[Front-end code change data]

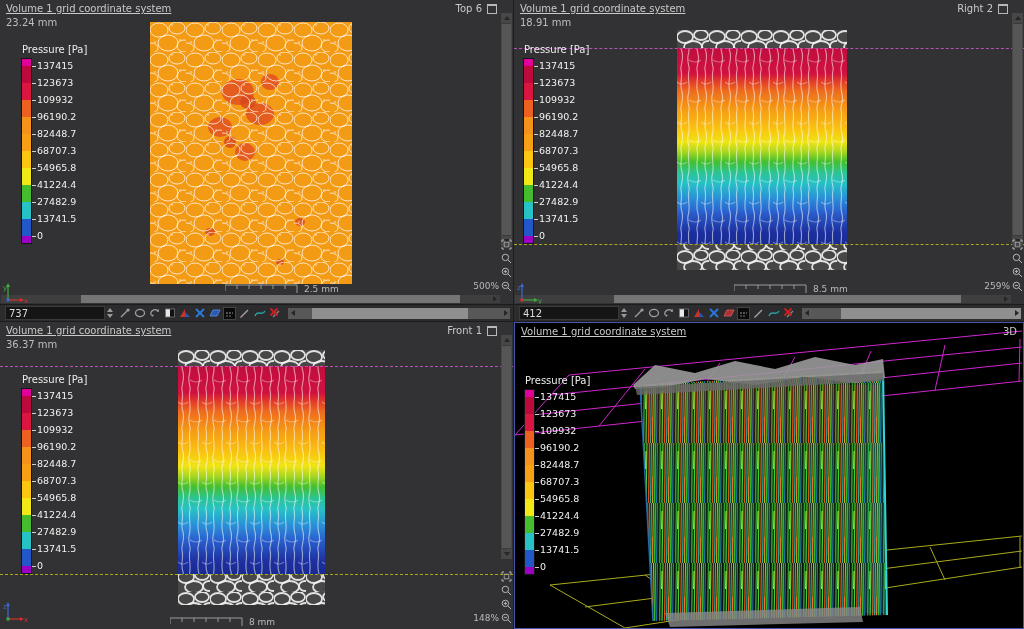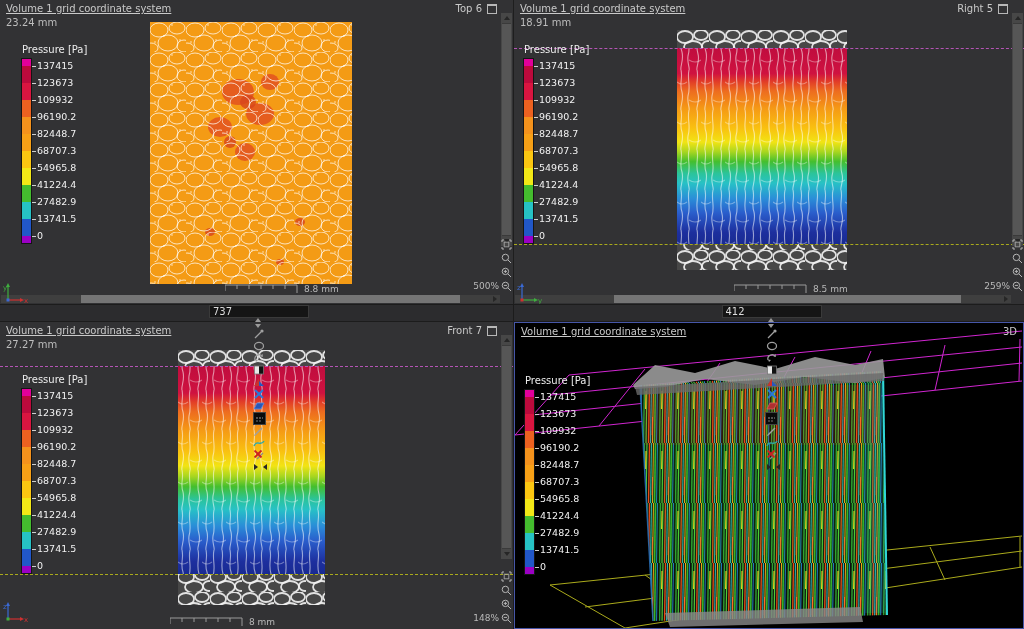--- a/index.html
+++ b/index.html
@@ -277,7 +277,7 @@
     <div class="vp-title">Volume 1 grid coordinate system</div>
     <div class="vp-depth">18.91 mm</div>
     <div class="vp-corner">
-      <span class="vp-corner-label">Right 5</span>
+      <span class="vp-corner-label">Right 2</span>
       <span class="max-icon"></span>
     </div>
     <div class="legend">

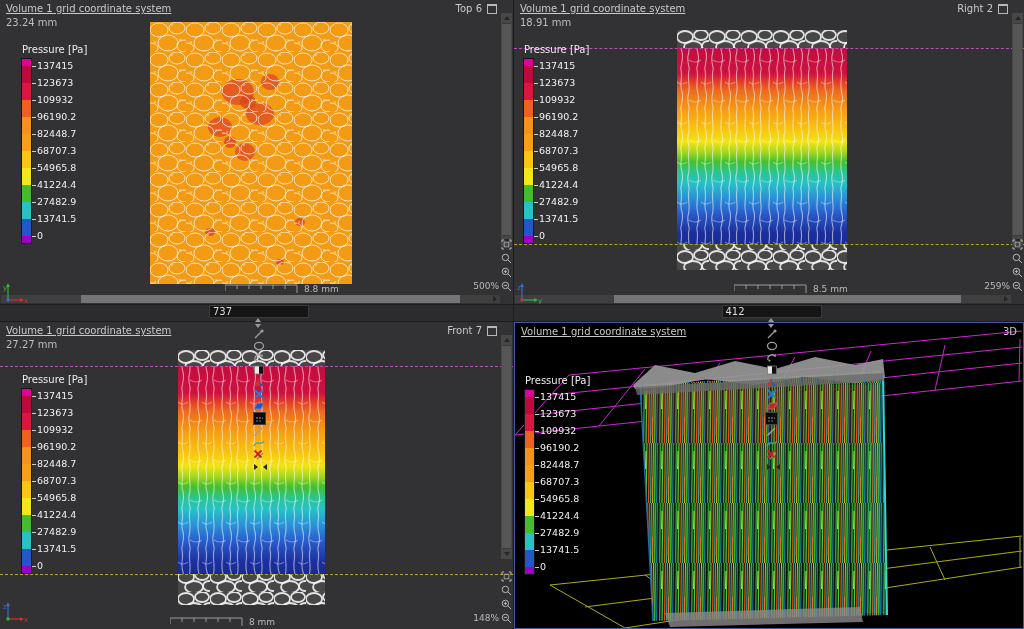--- a/index.html
+++ b/index.html
@@ -254,7 +254,7 @@
           <line x1="60" y1="1" x2="60" y2="5"></line>
         <line x1="72" y1="1" x2="72" y2="9"></line>
       </svg>
-      <span>8.8 mm</span>
+      <span>2.5 mm</span>
     </div>
     <div class="hscroll">
       <div class="sb-thumb" style="left:16%;width:76%;"></div>

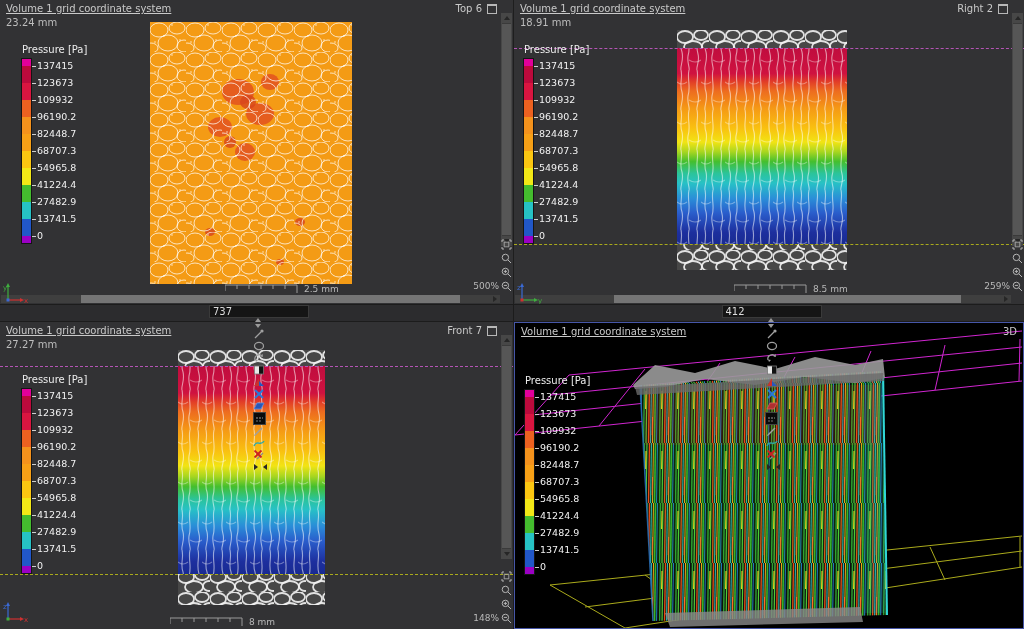--- a/index.html
+++ b/index.html
@@ -60,7 +60,7 @@
   .axes{position:absolute;left:3px;bottom:0;z-index:31;}
   
   .toolbar-row{position:absolute;left:0;top:304px;width:1024px;height:18px;background:#2c2c2e;border-top:1px solid #1c1c1c;border-bottom:1px solid #1c1c1c;box-sizing:border-box;display:flex;z-index:40;}
-  .toolbar{display:flex;align-items:center;height:100%;box-sizing:border-box;padding-left:5px;flex-direction:column;}
+  .toolbar{display:flex;align-items:center;height:100%;box-sizing:border-box;padding-left:5px;}
   #toolbar-left{width:514px;border-right:1px solid #1c1c1c;}
   #toolbar-right{width:510px;}
   .slice-input{width:92px;height:12px;background:#151515;border:1px solid #3a3a3a;color:#dcdcdc;font-size:10px;font-family:"DejaVu Sans",sans-serif;padding:0 3px;}

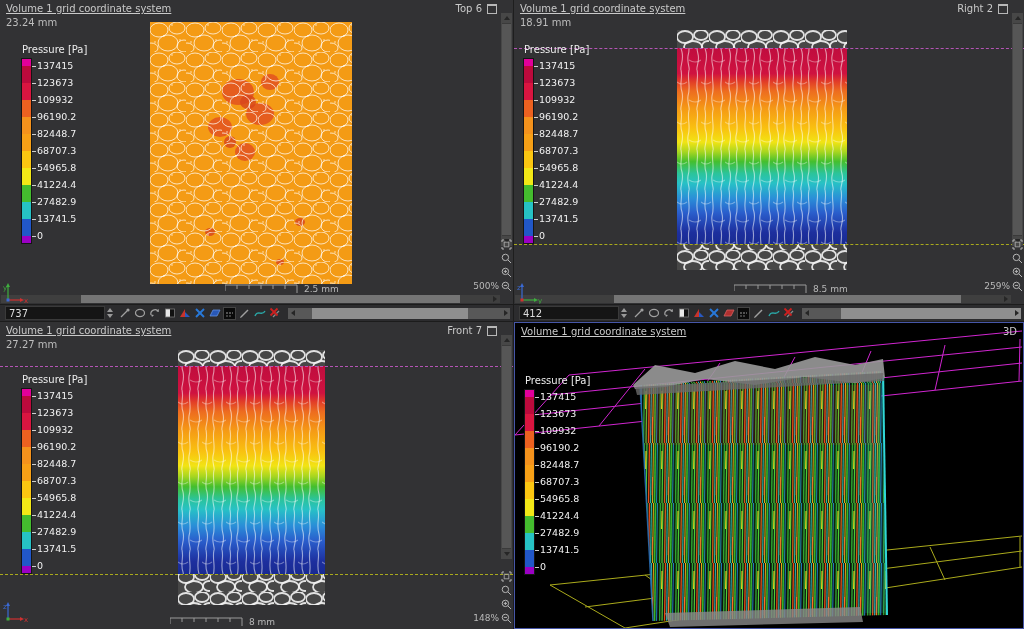--- a/index.html
+++ b/index.html
@@ -566,7 +566,7 @@
     <div class="vp-title">Volume 1 grid coordinate system</div>
     <div class="vp-depth">27.27 mm</div>
     <div class="vp-corner">
-      <span class="vp-corner-label">Front 7</span>
+      <span class="vp-corner-label">Front 1</span>
       <span class="max-icon"></span>
     </div>
     <div class="legend">

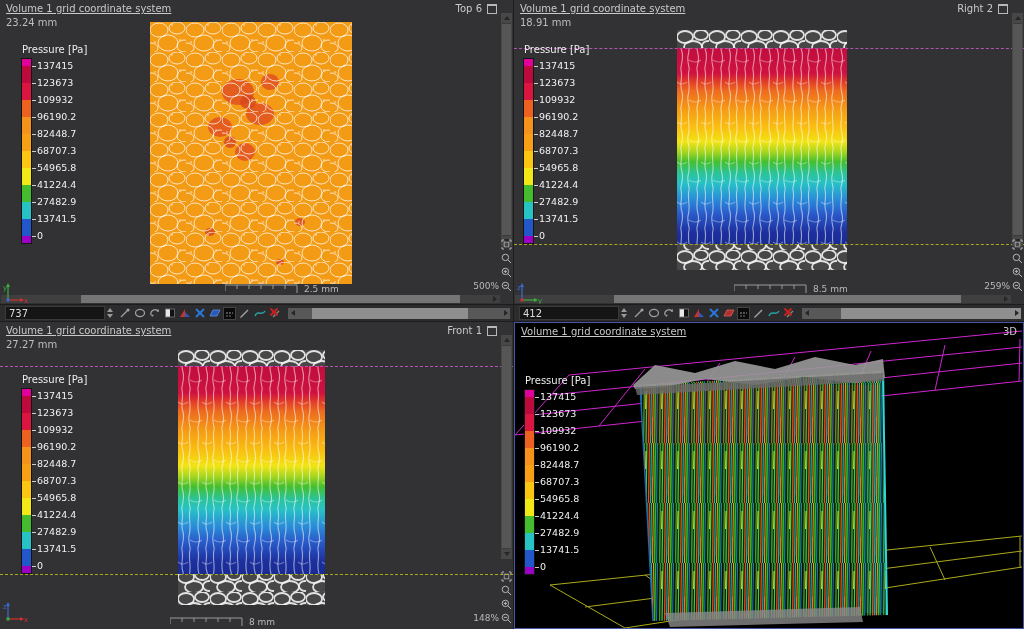--- a/index.html
+++ b/index.html
@@ -564,7 +564,7 @@
 
   <div class="vp" id="vp-bl">
     <div class="vp-title">Volume 1 grid coordinate system</div>
-    <div class="vp-depth">27.27 mm</div>
+    <div class="vp-depth">36.37 mm</div>
     <div class="vp-corner">
       <span class="vp-corner-label">Front 1</span>
       <span class="max-icon"></span>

Task item >> Would you filter the records and copy each line that contains the word "absolute"?

Exercise answer >>
   .axes{position:absolute;left:3px;bottom:0;z-index:31;}
   .toolbar-row{position:absolute;left:0;top:304px;width:1024px;height:18px;background:#2c2c2e;border-top:1px solid #1c1c1c;border-bottom:1px solid #1c1c1c;box-sizing:border-box;display:flex;z-index:40;}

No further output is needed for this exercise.